**Aim of the exercise**. The listing below holds pictures; exclude them. Return exactly the lines from the one with "de maintenir une" through the one with "none -> <div>uniforme".

**Listed records**.
Start of Block

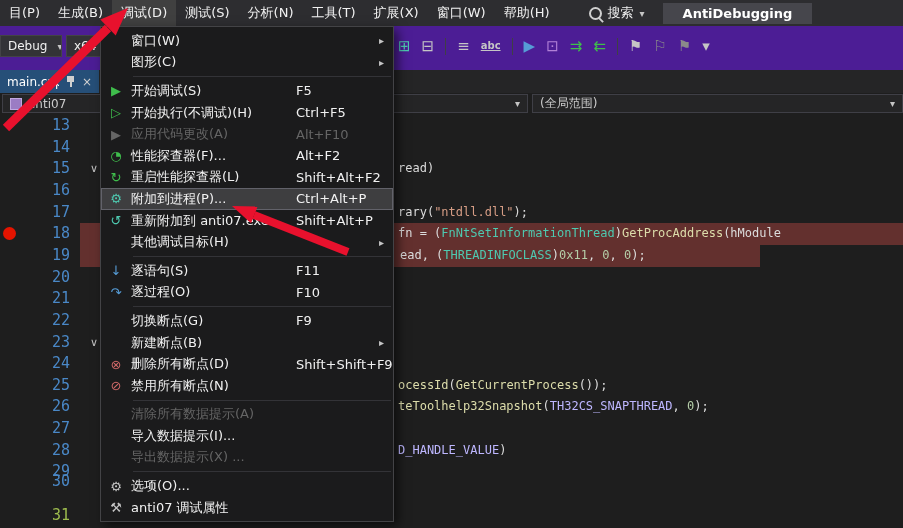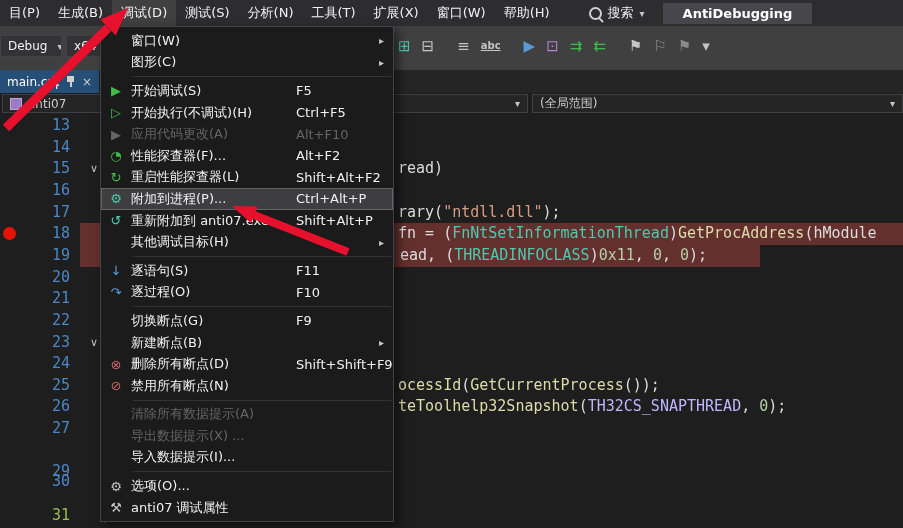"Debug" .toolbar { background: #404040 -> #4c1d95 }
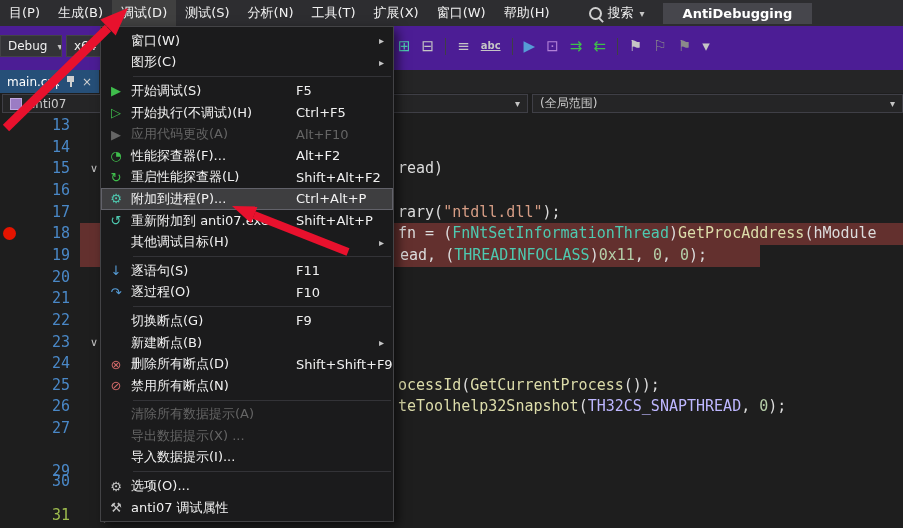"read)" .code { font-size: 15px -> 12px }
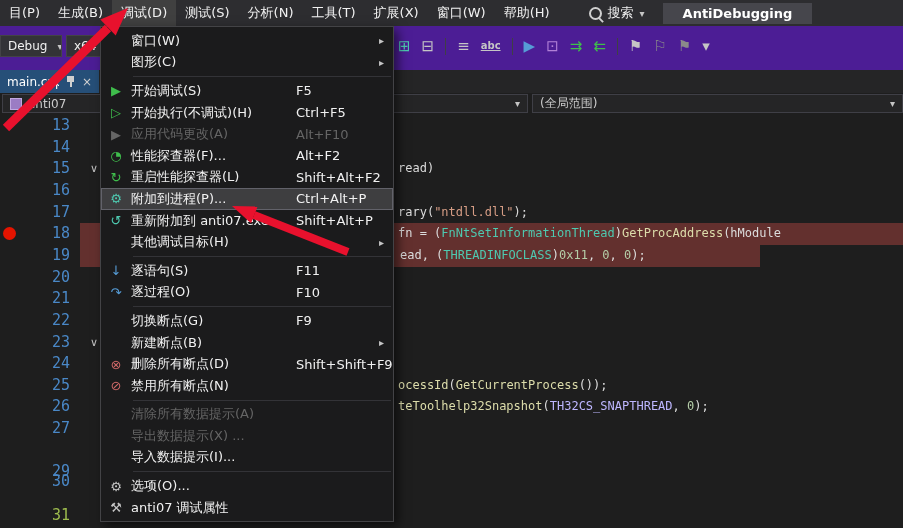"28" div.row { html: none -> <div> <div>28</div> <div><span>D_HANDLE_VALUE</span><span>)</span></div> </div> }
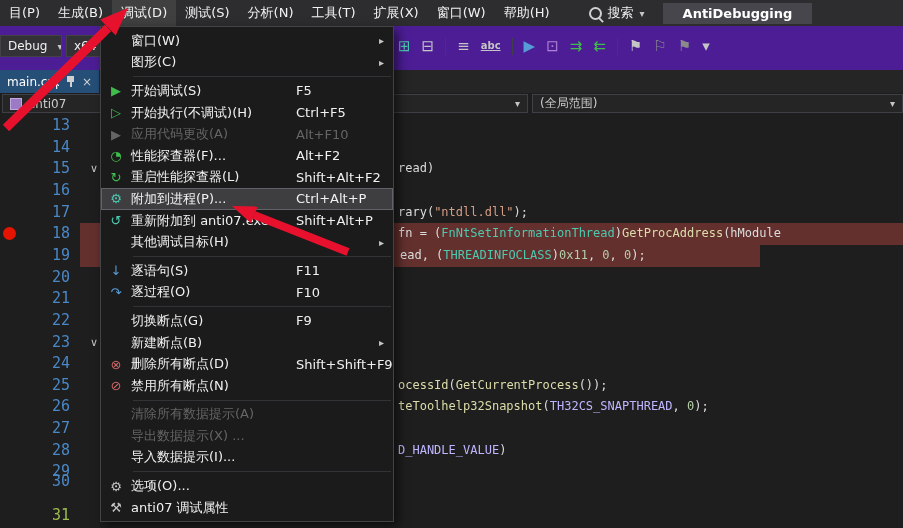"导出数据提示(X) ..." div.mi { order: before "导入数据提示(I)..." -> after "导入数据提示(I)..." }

End of Block
Start of Block

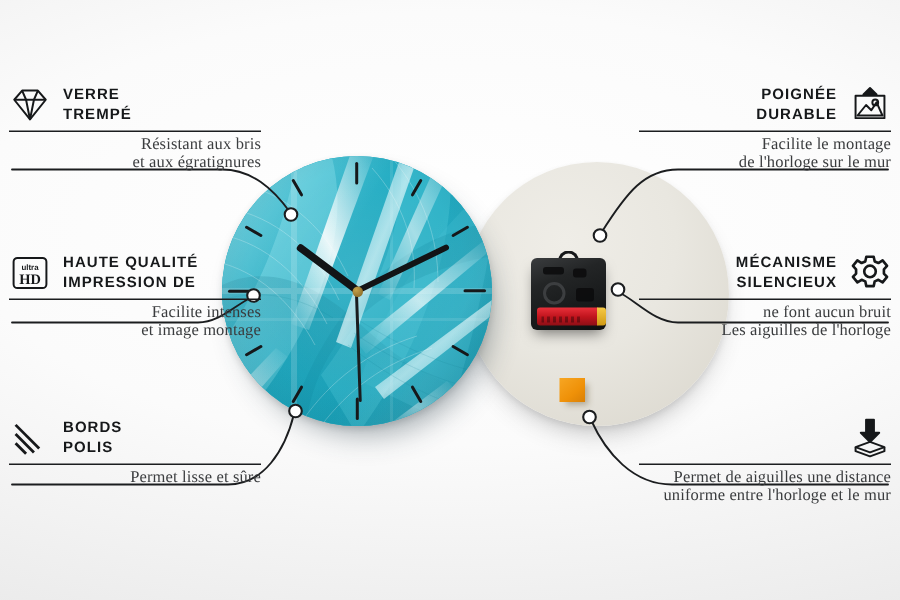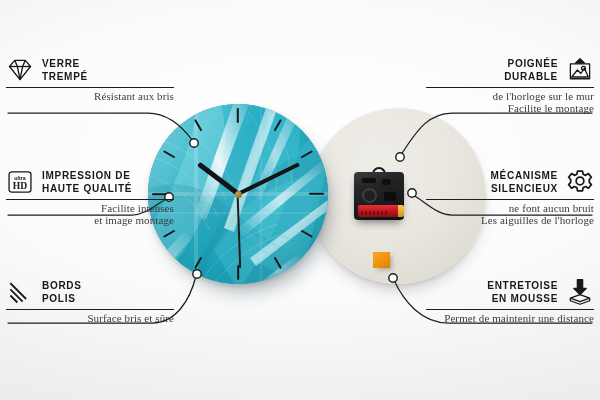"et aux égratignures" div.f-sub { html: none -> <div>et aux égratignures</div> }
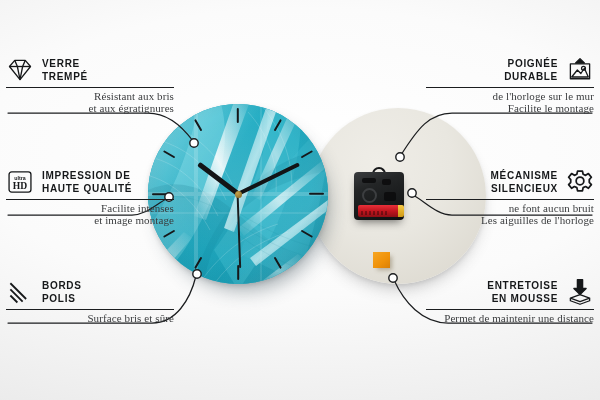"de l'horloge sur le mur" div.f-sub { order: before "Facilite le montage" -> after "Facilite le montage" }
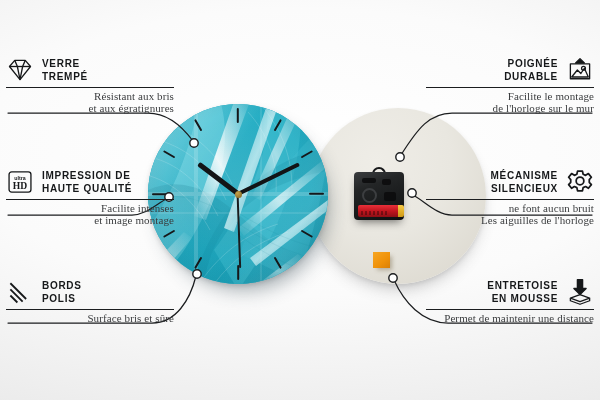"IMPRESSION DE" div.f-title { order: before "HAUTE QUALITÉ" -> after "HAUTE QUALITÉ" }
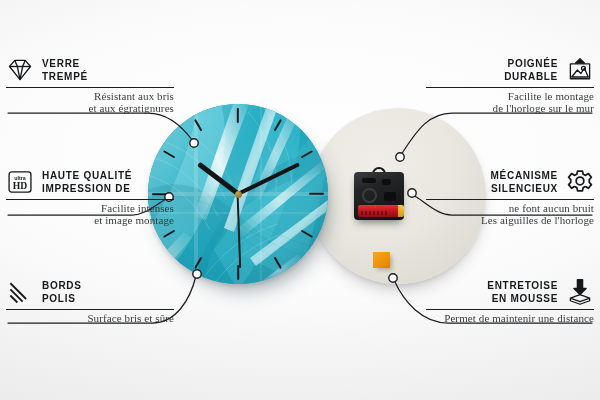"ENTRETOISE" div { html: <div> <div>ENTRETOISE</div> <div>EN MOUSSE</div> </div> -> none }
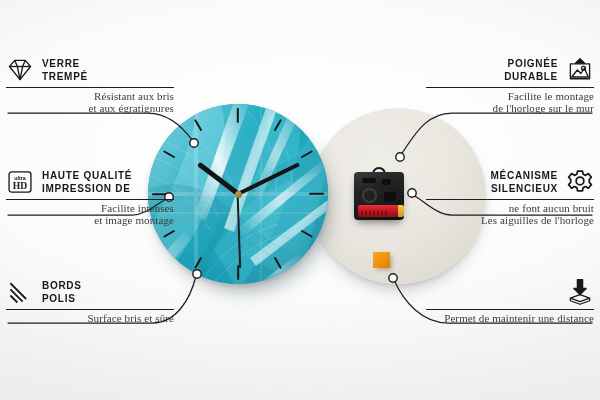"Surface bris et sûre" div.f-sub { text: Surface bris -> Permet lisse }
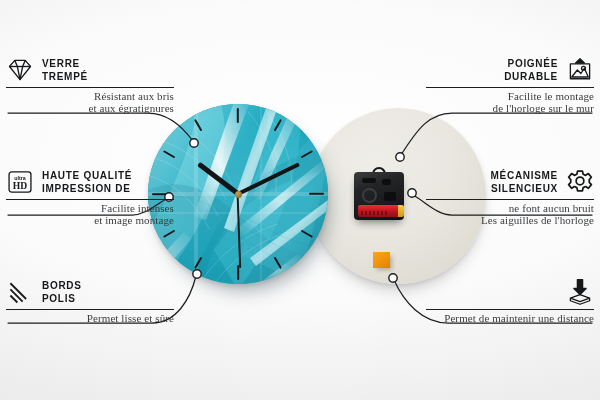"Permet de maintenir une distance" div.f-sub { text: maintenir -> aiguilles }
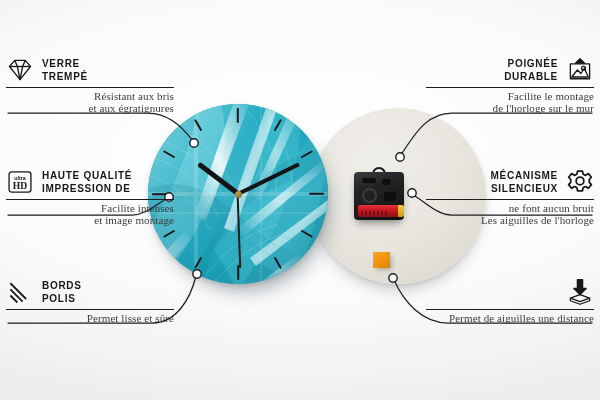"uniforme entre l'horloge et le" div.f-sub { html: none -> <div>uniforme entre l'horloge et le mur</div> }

End of Block
Start of Block

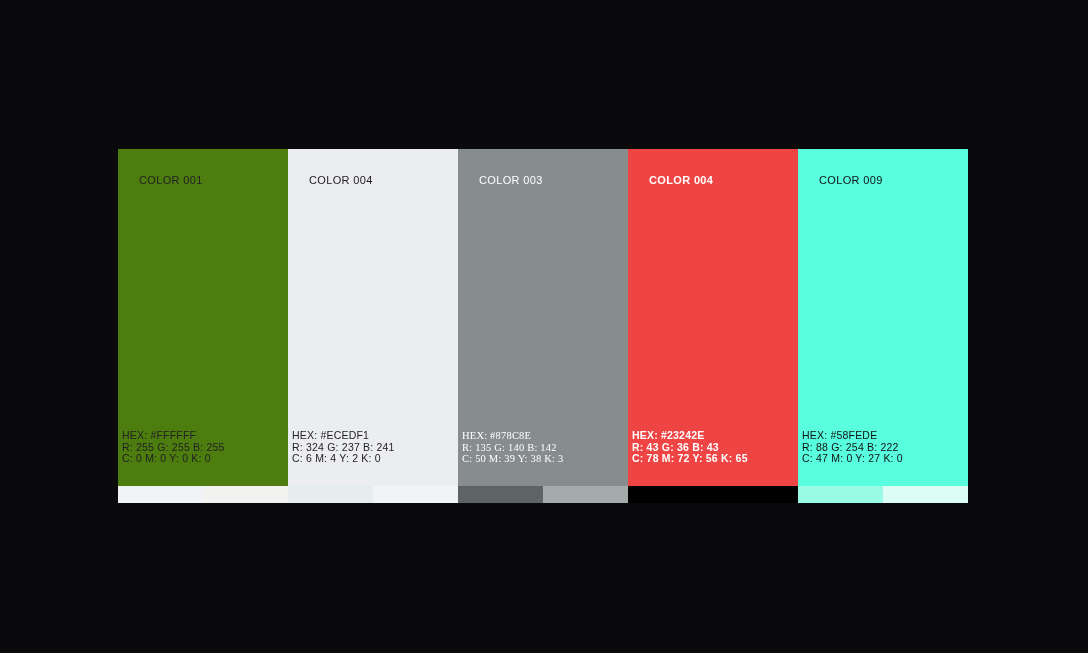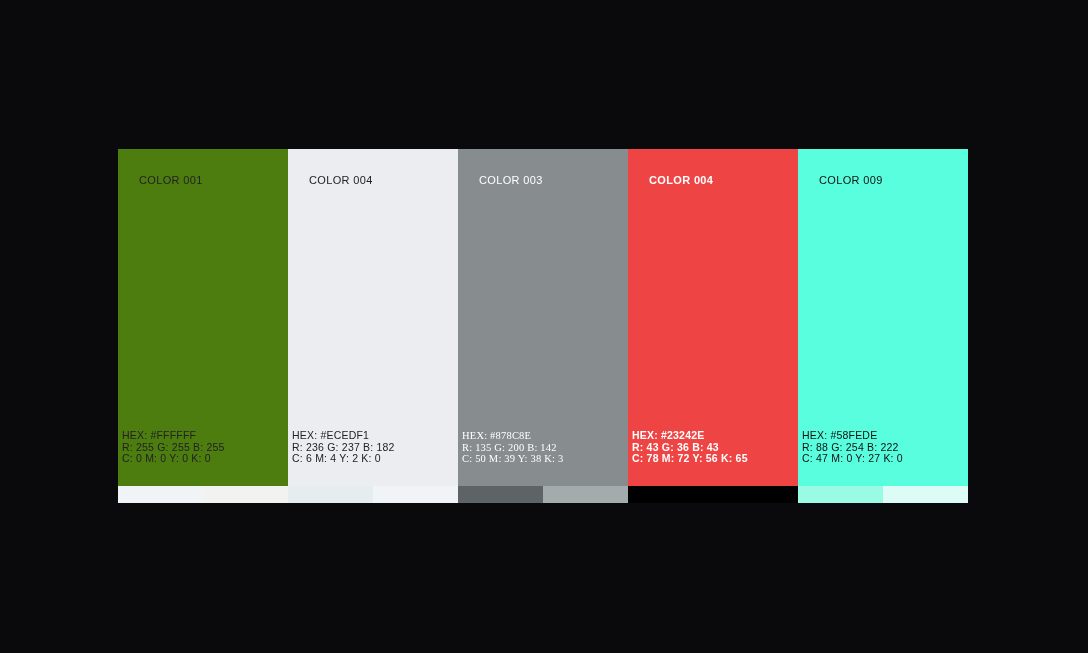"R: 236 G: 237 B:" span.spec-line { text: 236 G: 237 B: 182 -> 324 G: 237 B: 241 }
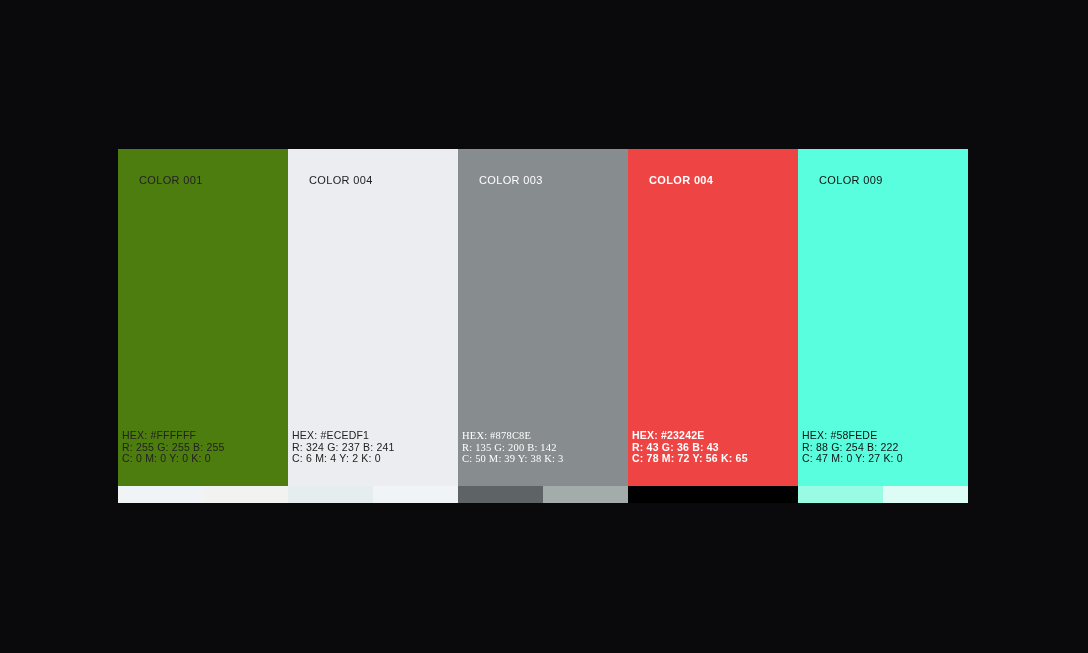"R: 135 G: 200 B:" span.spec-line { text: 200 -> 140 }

End of Block

**Expected answer**.
"Permet de maintenir une distance" div.f-sub { text: maintenir -> aiguilles }
"uniforme entre l'horloge et le" div.f-sub { html: none -> <div>uniforme entre l'horloge et le mur</div> }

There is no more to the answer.